[Material to process]
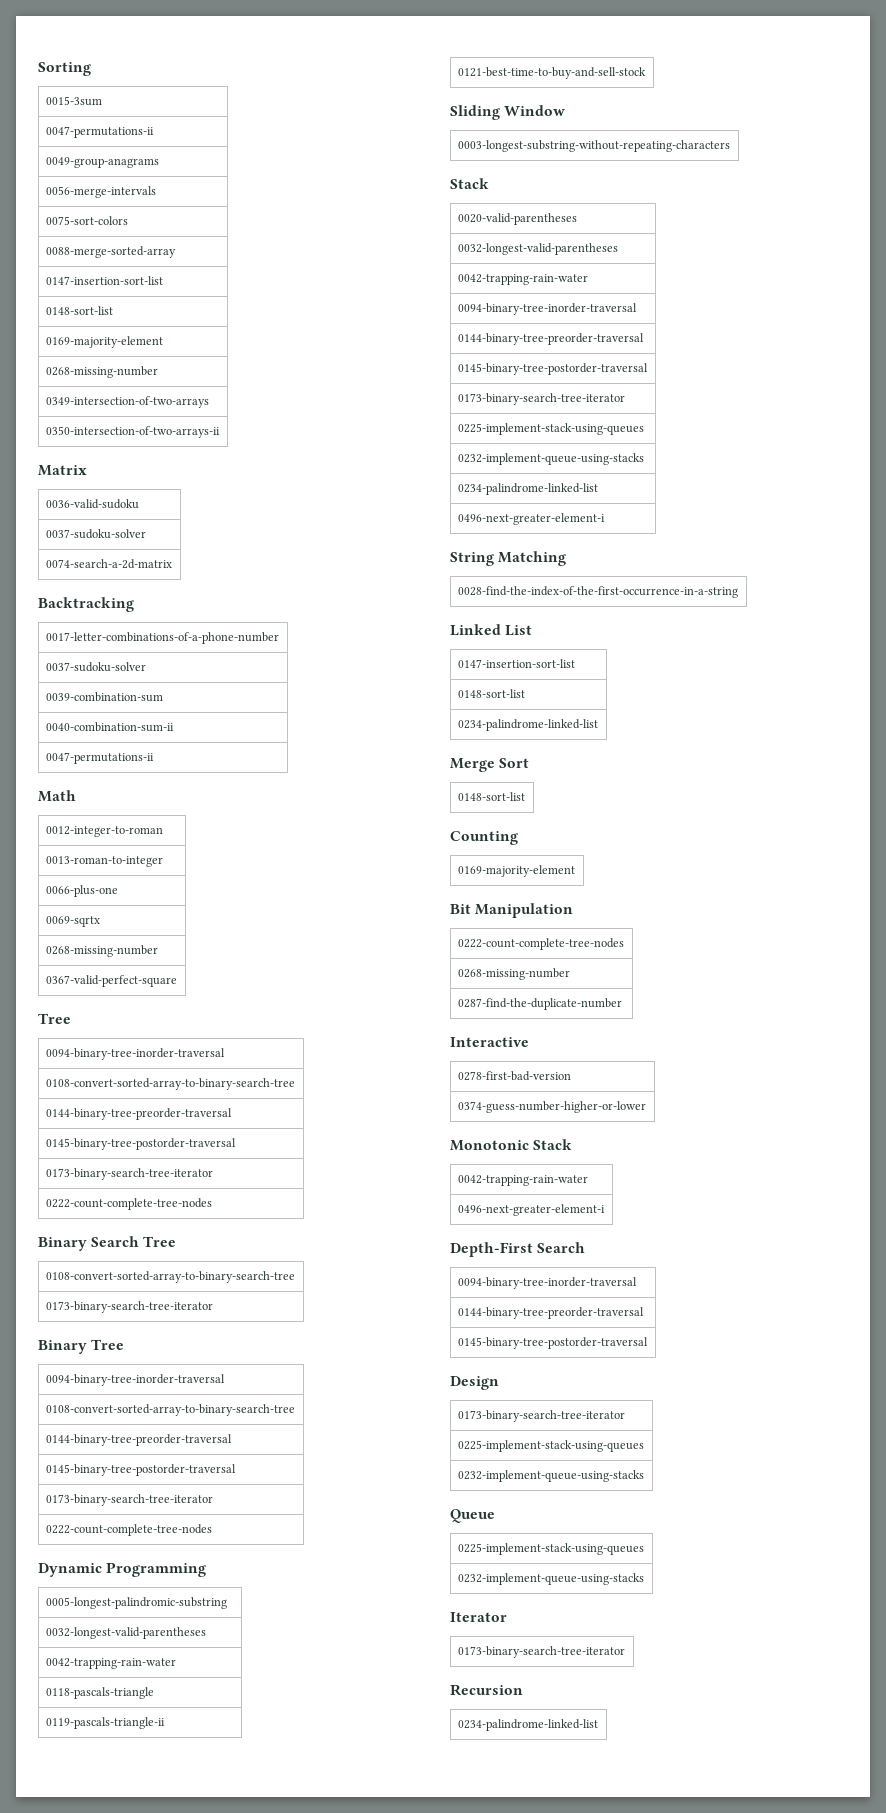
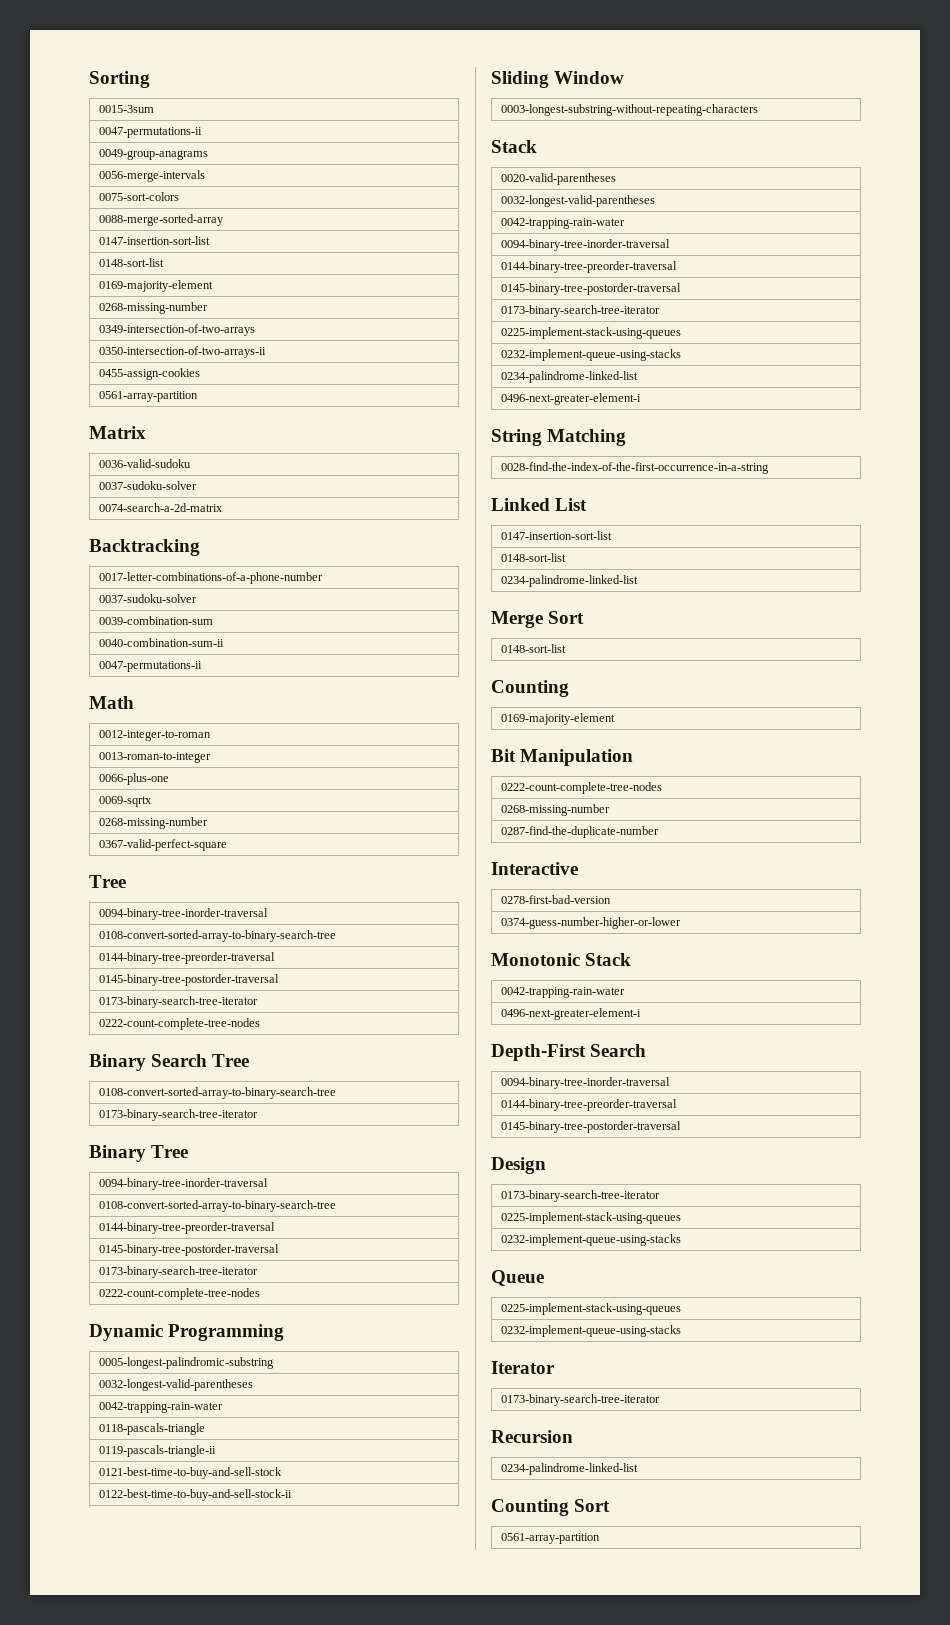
+ 0455-assign-cookies
+ 0561-array-partition
+ 0122-best-time-to-buy-and-sell-stock-ii
+ Counting Sort
+ 0561-array-partition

[Goal of the exercise]
Exclude the pictures and give back the rest of the data above exactly as written.

[Written solution]
+ 0455-assign-cookies
+ 0561-array-partition
+ 0122-best-time-to-buy-and-sell-stock-ii
+ Counting Sort
+ 0561-array-partition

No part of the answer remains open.